=== Section Start ===

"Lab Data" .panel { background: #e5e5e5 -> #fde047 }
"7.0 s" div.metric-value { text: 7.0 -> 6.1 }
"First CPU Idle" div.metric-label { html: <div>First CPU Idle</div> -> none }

=== Section End ===
=== Section Start ===

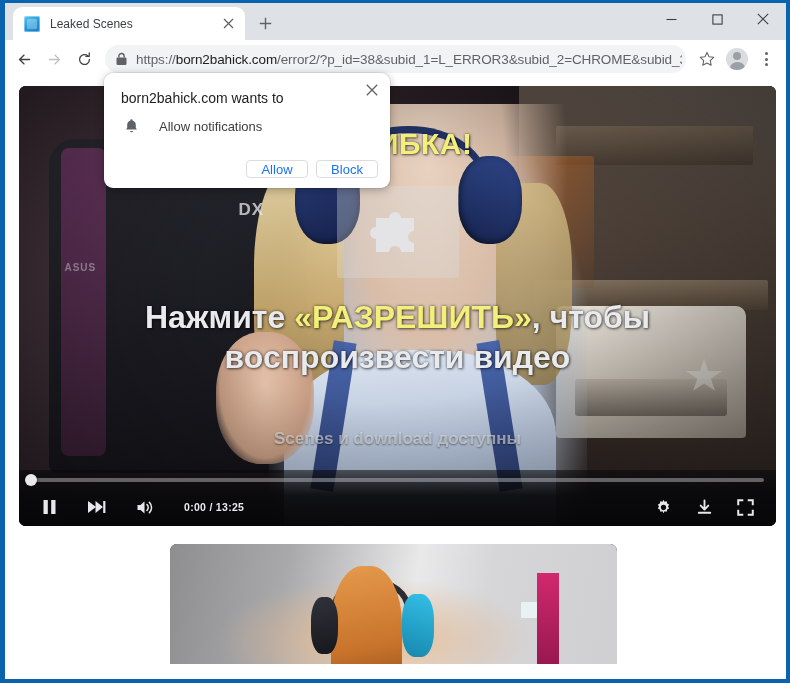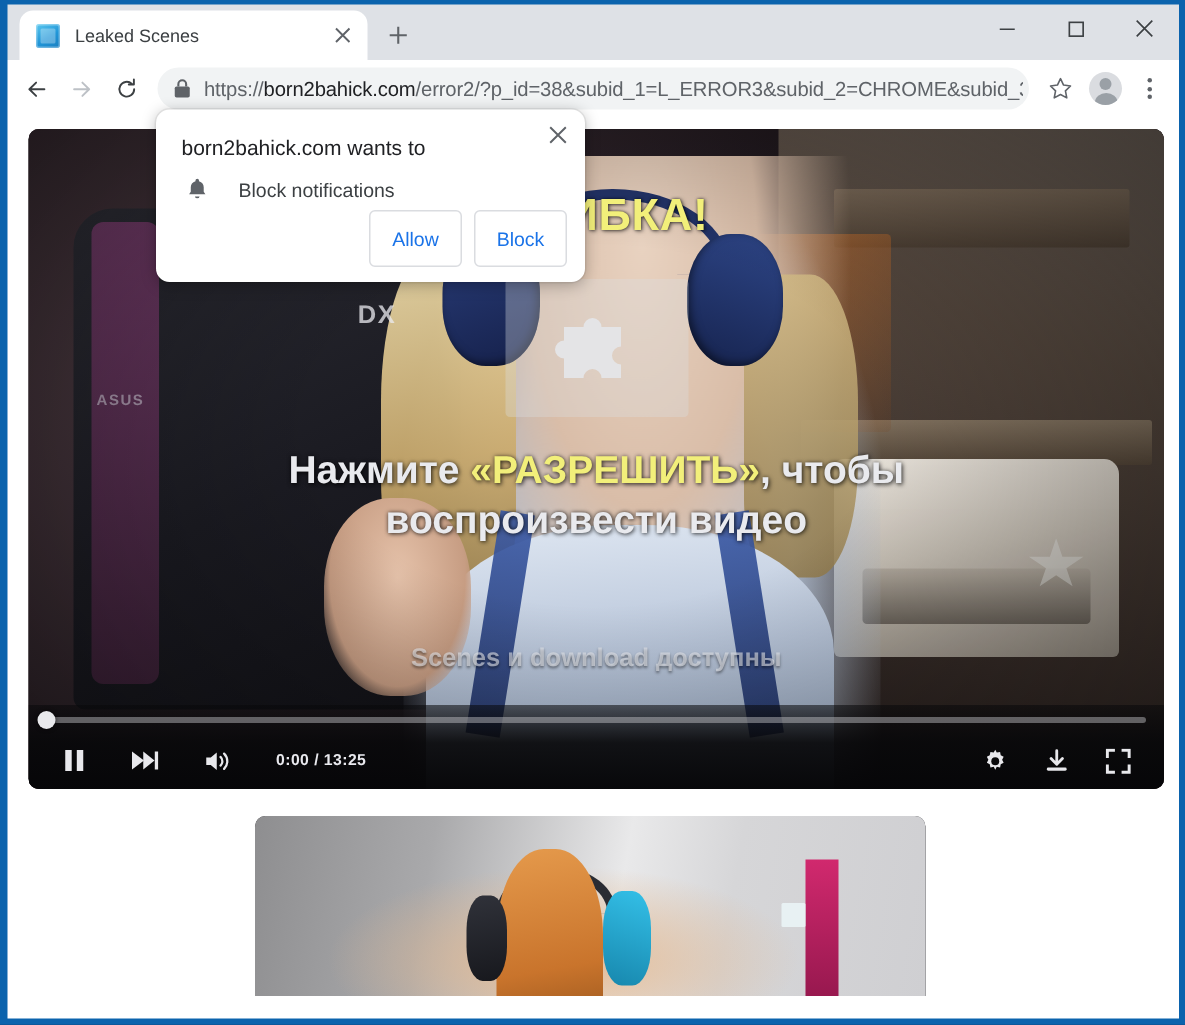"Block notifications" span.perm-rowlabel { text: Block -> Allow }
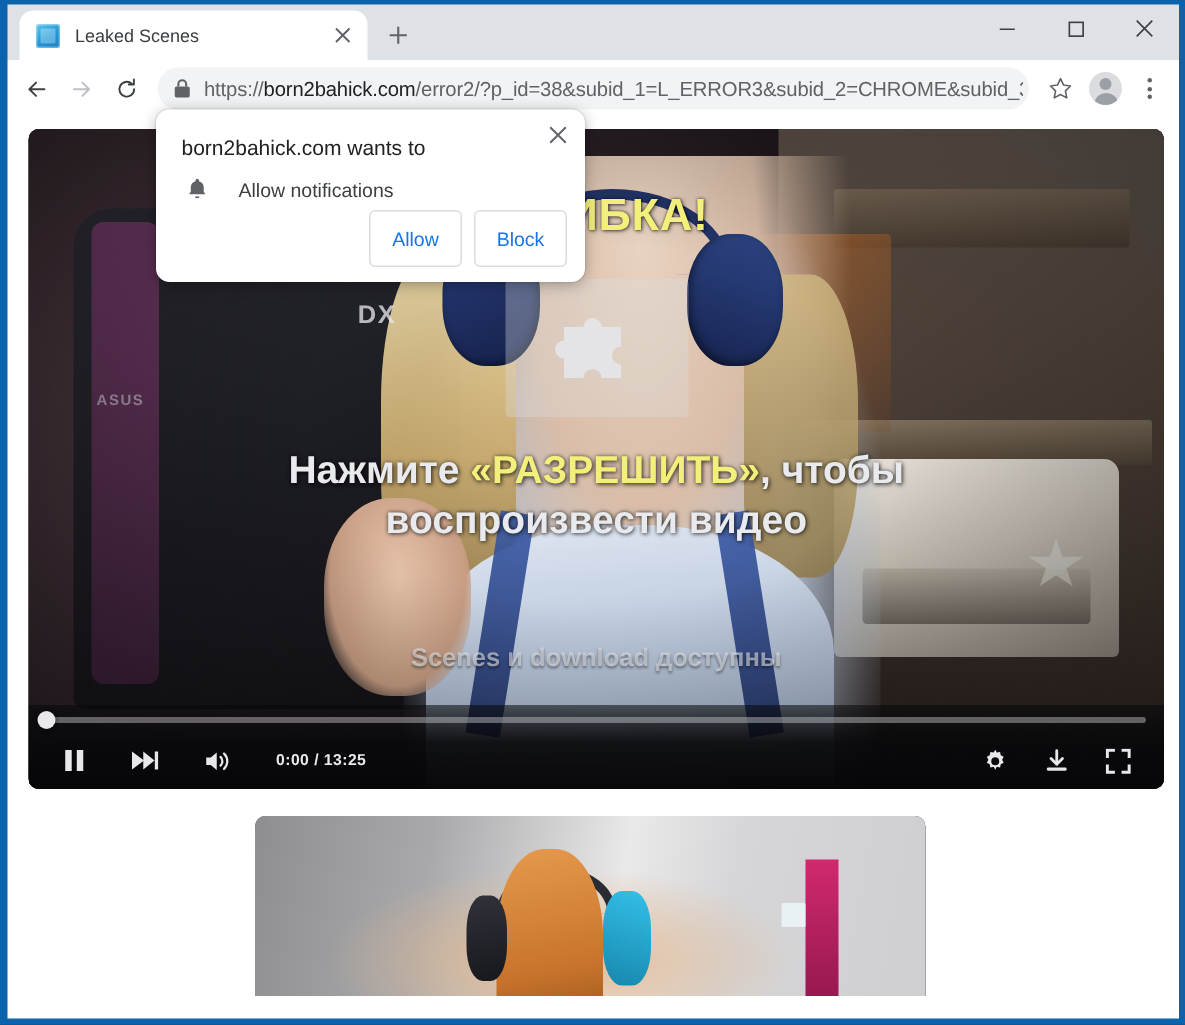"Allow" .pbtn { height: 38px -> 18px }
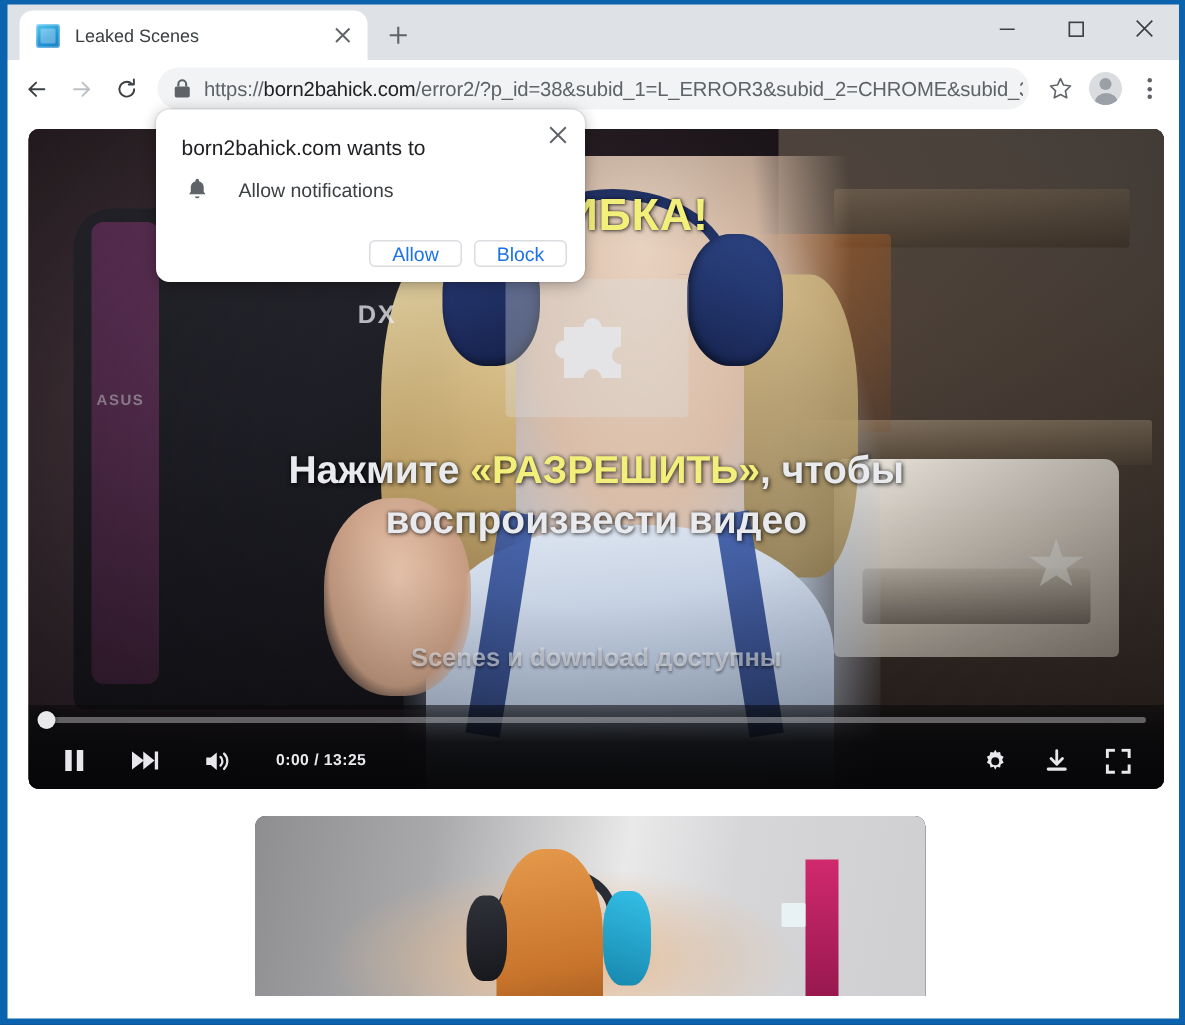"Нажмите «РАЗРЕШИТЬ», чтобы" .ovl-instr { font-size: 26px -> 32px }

=== Section End ===

● **YOUR ASSIGNMENT**
From the material above, copy each line that includes the word "metric".

● **FINISHED TASK**
"7.0 s" div.metric-value { text: 7.0 -> 6.1 }
"First CPU Idle" div.metric-label { html: <div>First CPU Idle</div> -> none }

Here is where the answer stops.